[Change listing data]
--- START ---

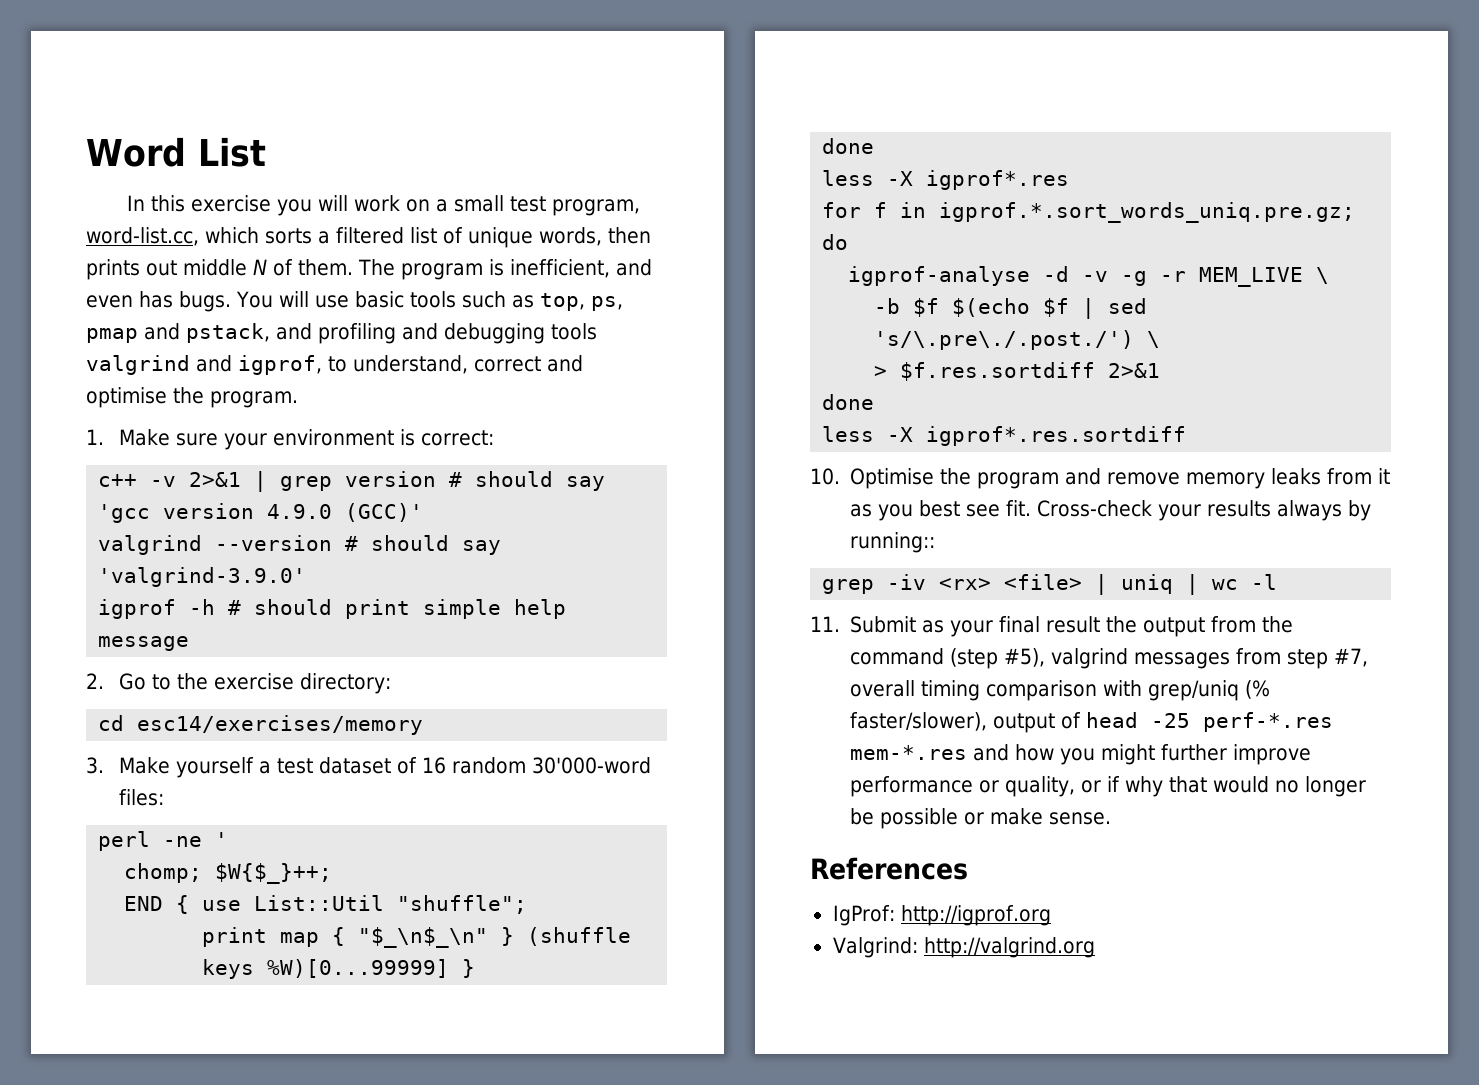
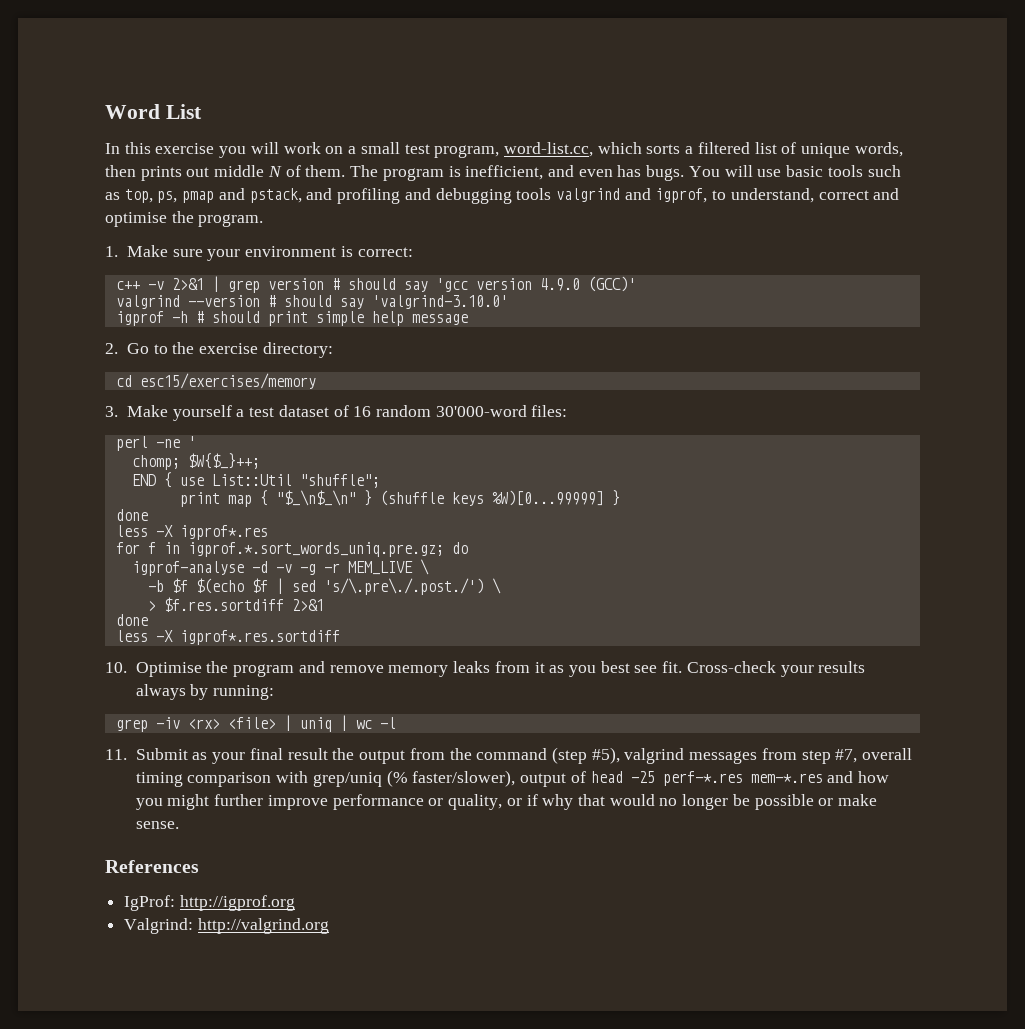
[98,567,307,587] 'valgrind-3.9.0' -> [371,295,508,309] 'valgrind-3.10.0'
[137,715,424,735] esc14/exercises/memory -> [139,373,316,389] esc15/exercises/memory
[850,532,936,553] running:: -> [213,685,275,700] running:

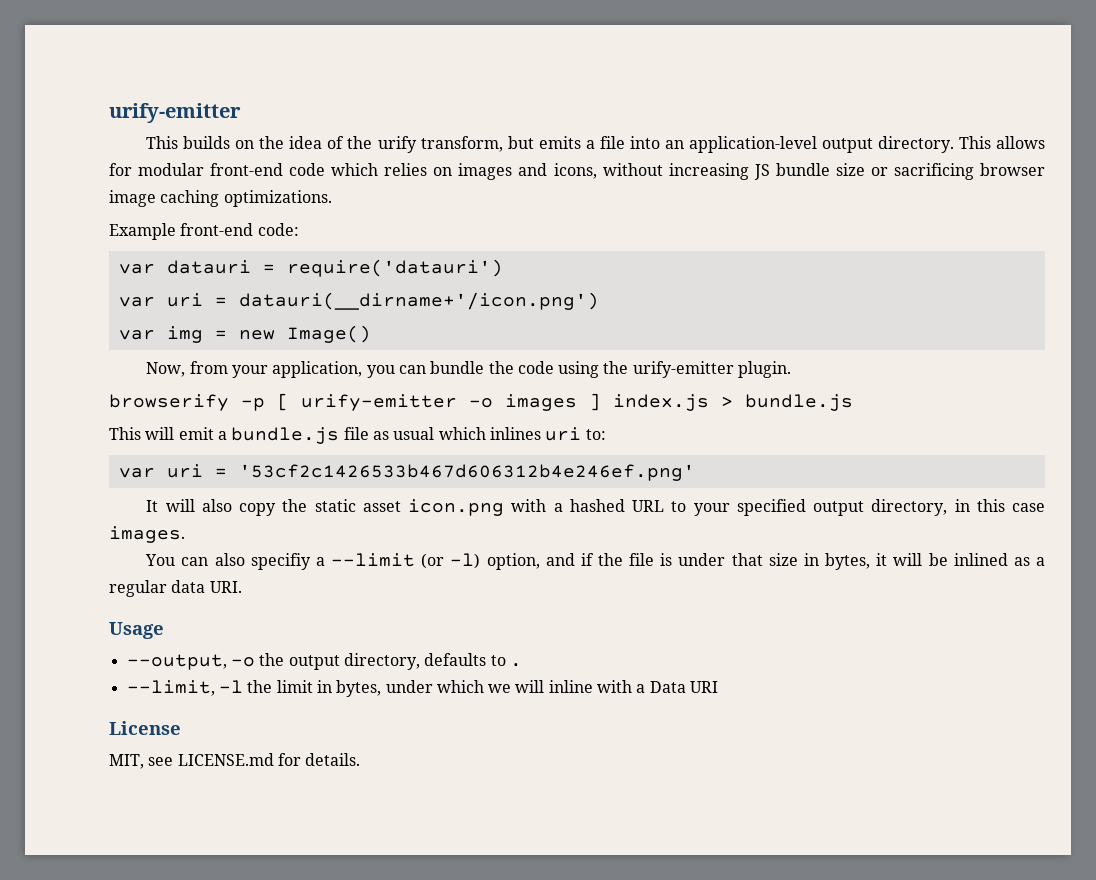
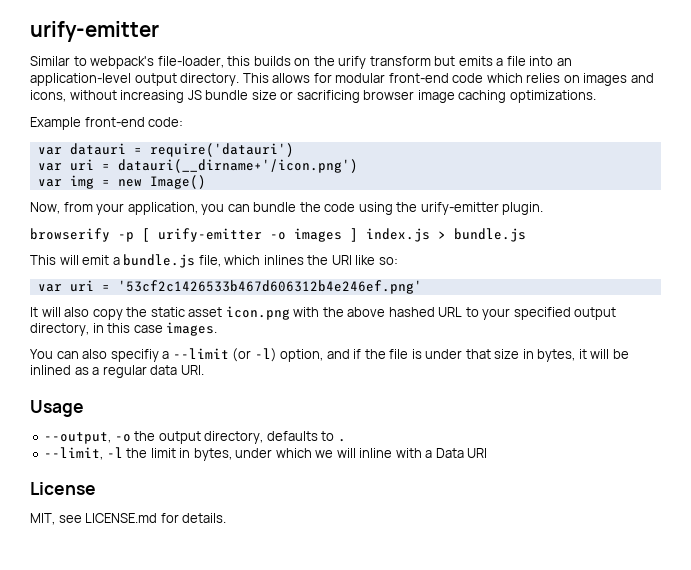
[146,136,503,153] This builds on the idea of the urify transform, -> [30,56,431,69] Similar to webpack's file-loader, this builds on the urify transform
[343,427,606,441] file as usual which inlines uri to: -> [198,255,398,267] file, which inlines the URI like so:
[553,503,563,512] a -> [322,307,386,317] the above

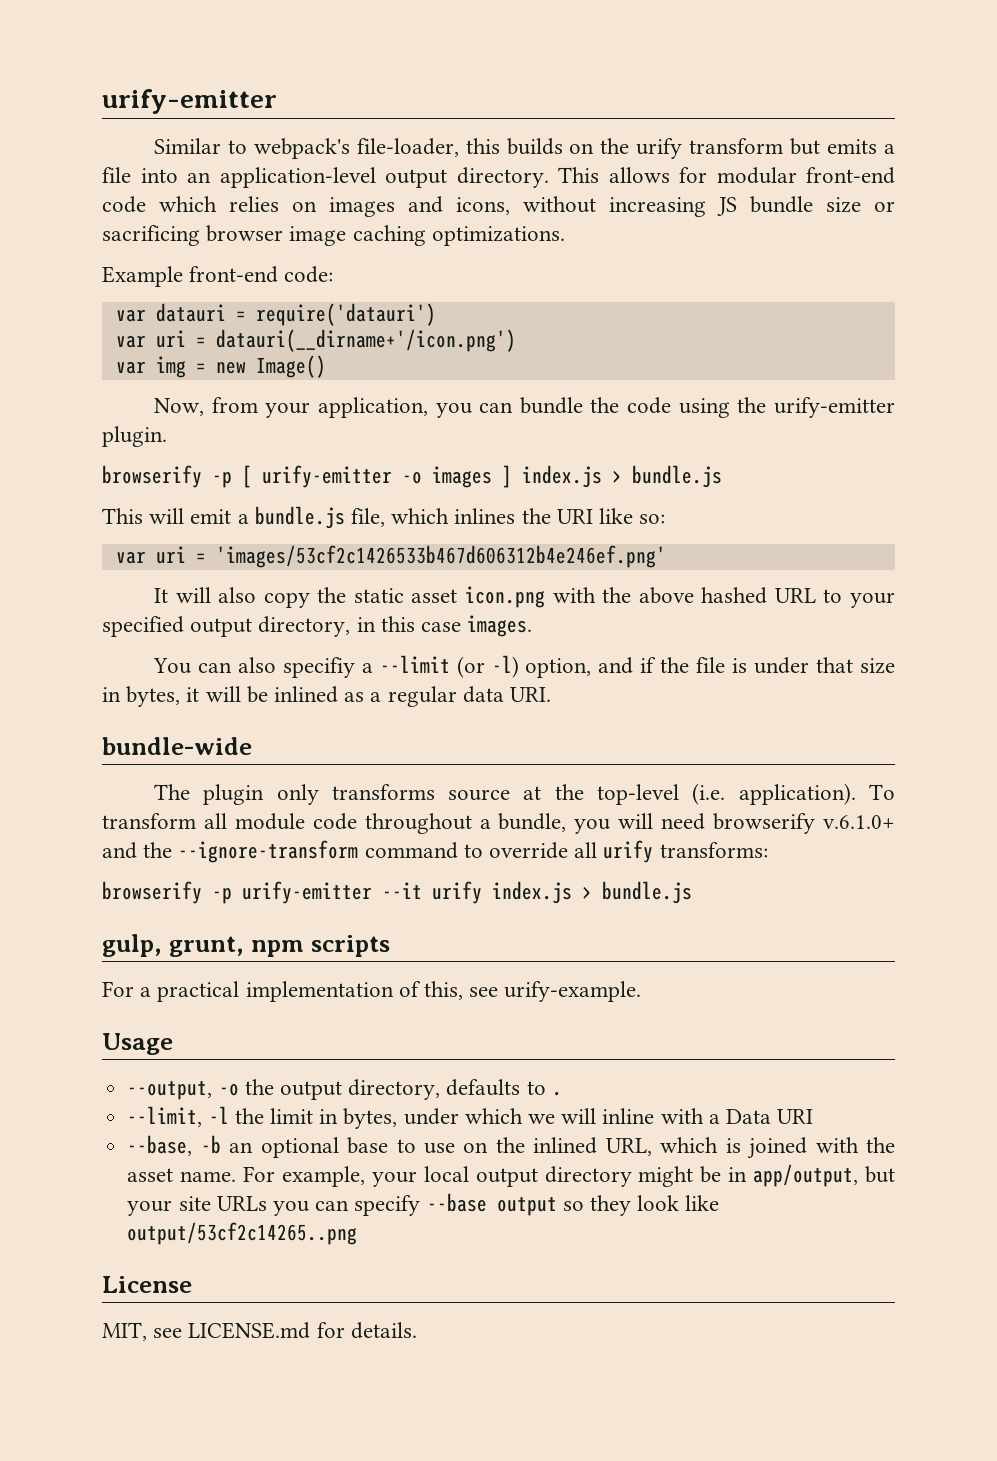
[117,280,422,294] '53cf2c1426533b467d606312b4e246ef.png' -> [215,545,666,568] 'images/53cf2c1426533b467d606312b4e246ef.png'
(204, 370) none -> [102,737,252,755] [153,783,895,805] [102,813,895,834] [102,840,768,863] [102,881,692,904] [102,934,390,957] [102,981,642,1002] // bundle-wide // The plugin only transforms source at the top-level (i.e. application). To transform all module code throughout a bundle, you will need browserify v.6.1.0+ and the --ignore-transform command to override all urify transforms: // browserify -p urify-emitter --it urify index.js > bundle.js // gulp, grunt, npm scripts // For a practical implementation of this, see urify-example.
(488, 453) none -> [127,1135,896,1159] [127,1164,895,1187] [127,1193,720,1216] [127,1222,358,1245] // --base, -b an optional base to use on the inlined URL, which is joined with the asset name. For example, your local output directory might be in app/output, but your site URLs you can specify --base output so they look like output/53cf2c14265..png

--- END ---

[Task item]
The records above should be written out in full and unchanged, except that pictures are dropped.

[Answer space]
[98,567,307,587] 'valgrind-3.9.0' -> [371,295,508,309] 'valgrind-3.10.0'
[137,715,424,735] esc14/exercises/memory -> [139,373,316,389] esc15/exercises/memory
[850,532,936,553] running:: -> [213,685,275,700] running:

[146,136,503,153] This builds on the idea of the urify transform, -> [30,56,431,69] Similar to webpack's file-loader, this builds on the urify transform
[343,427,606,441] file as usual which inlines uri to: -> [198,255,398,267] file, which inlines the URI like so:
[553,503,563,512] a -> [322,307,386,317] the above

[117,280,422,294] '53cf2c1426533b467d606312b4e246ef.png' -> [215,545,666,568] 'images/53cf2c1426533b467d606312b4e246ef.png'
(204, 370) none -> [102,737,252,755] [153,783,895,805] [102,813,895,834] [102,840,768,863] [102,881,692,904] [102,934,390,957] [102,981,642,1002] // bundle-wide // The plugin only transforms source at the top-level (i.e. application). To transform all module code throughout a bundle, you will need browserify v.6.1.0+ and the --ignore-transform command to override all urify transforms: // browserify -p urify-emitter --it urify index.js > bundle.js // gulp, grunt, npm scripts // For a practical implementation of this, see urify-example.
(488, 453) none -> [127,1135,896,1159] [127,1164,895,1187] [127,1193,720,1216] [127,1222,358,1245] // --base, -b an optional base to use on the inlined URL, which is joined with the asset name. For example, your local output directory might be in app/output, but your site URLs you can specify --base output so they look like output/53cf2c14265..png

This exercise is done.